Bana cathedral
| Bana | |
|---|---|
The ruins of the cathedral in 2007 | |
| Status | Abandoned |
| Location | |
| Location | Şenkaya, Erzurum Province, Turkey |
| Geographic coordinates | 40°40′05″N 42°16′12″E / 40.668061°N 42.269961°E |
| Architecture | |
| Architect(s) | Kvirik from Bana (during the rule of Adarnase II of Tao-Klarjeti) |
| Type | Monastery, church |
| Style | Armenian, Georgian |
| Completed | c. 653–658, rebuilt c. 881–923 |
| Height (max) | 37.45m |
Bana (Georgian: ბანა; Armenian: Բանակ, romanized: Banak; Turkish: Penek Kilisesi) is a ruined early medieval cathedral in present-day Erzurum Province, eastern Turkey, in what had formerly been a historical marchland known to Armenians as Tayk and to Georgians as Tao.
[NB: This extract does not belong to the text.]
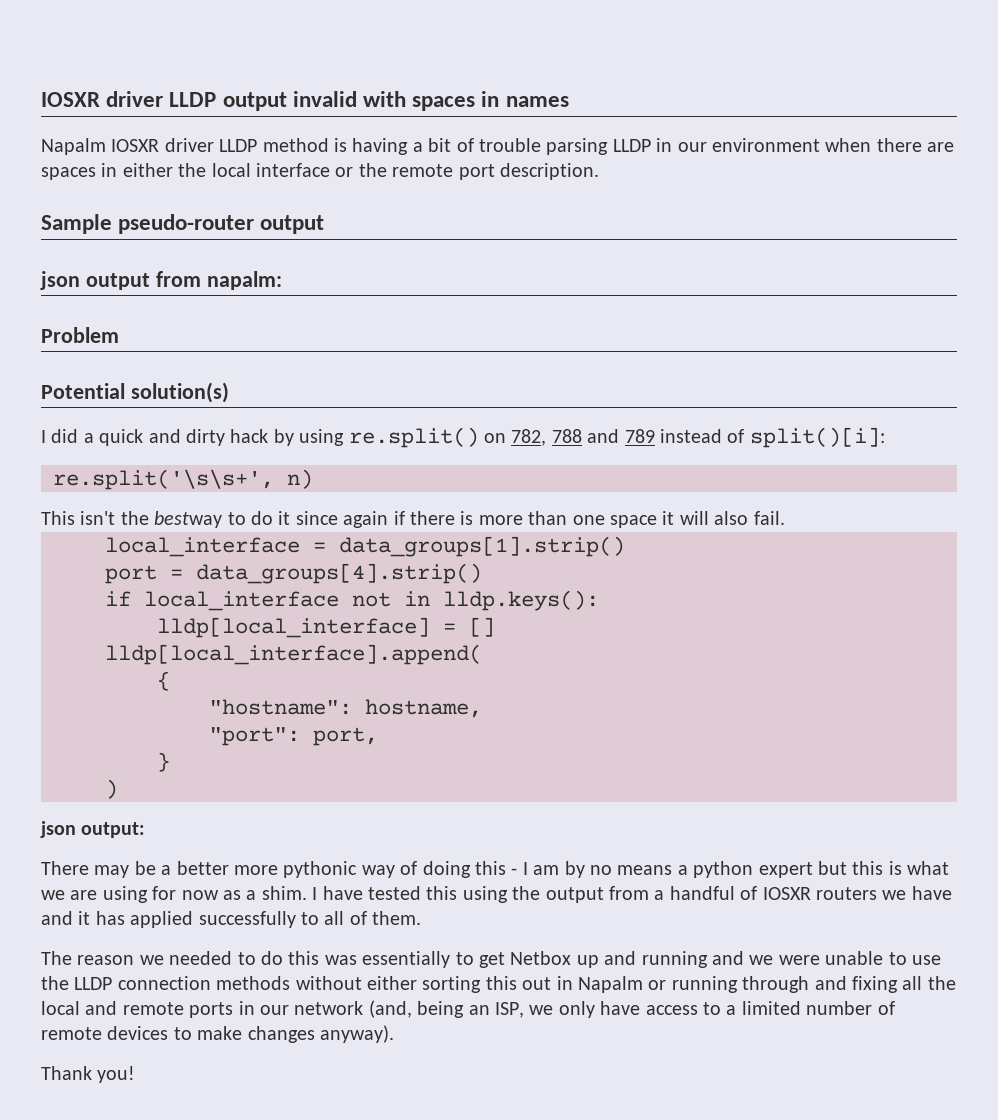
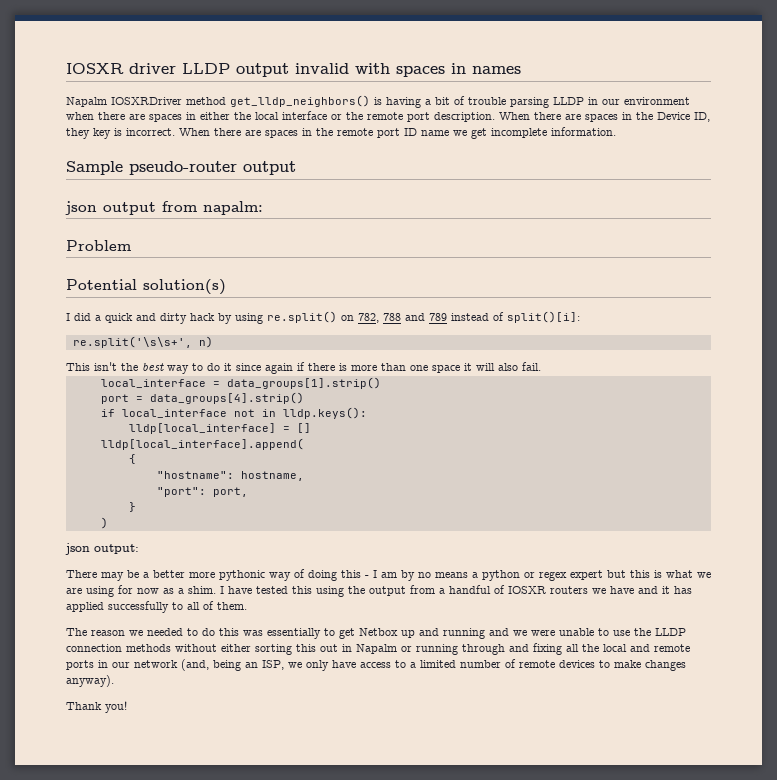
[111,138,329,152] IOSXR driver LLDP method -> [111,95,370,107] IOSXRDriver method get_lldp_neighbors()
(599, 171) none -> [499,112,710,122] [66,127,616,139] When there are spaces in the Device ID, they key is incorrect. When there are spaces in the remote port ID name we get incomplete information.
[154,511,223,528] bestway -> [142,362,189,374] best way
(754, 869) none -> [524,571,567,581] or regex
It is a large tetraconch design, surrounded by a near-rotunda polygonal ambulatory and marked with a cylindrical drum. Generally believed to have been constructed in the 7th century, based on an 11th-century chronicle it was reconstructed by Adarnase IV of Iberia at some point between 881 and 923. Henceforth, it was used as a royal cathedral by the Bagrationi dynasty until the Ottoman conquest of the area in the 16th century. The former cathedral was converted into a fortress by the Ottoman army during the Crimean War. The monastery was almost completely ruined during the Russo-Turkish war of 1877–78.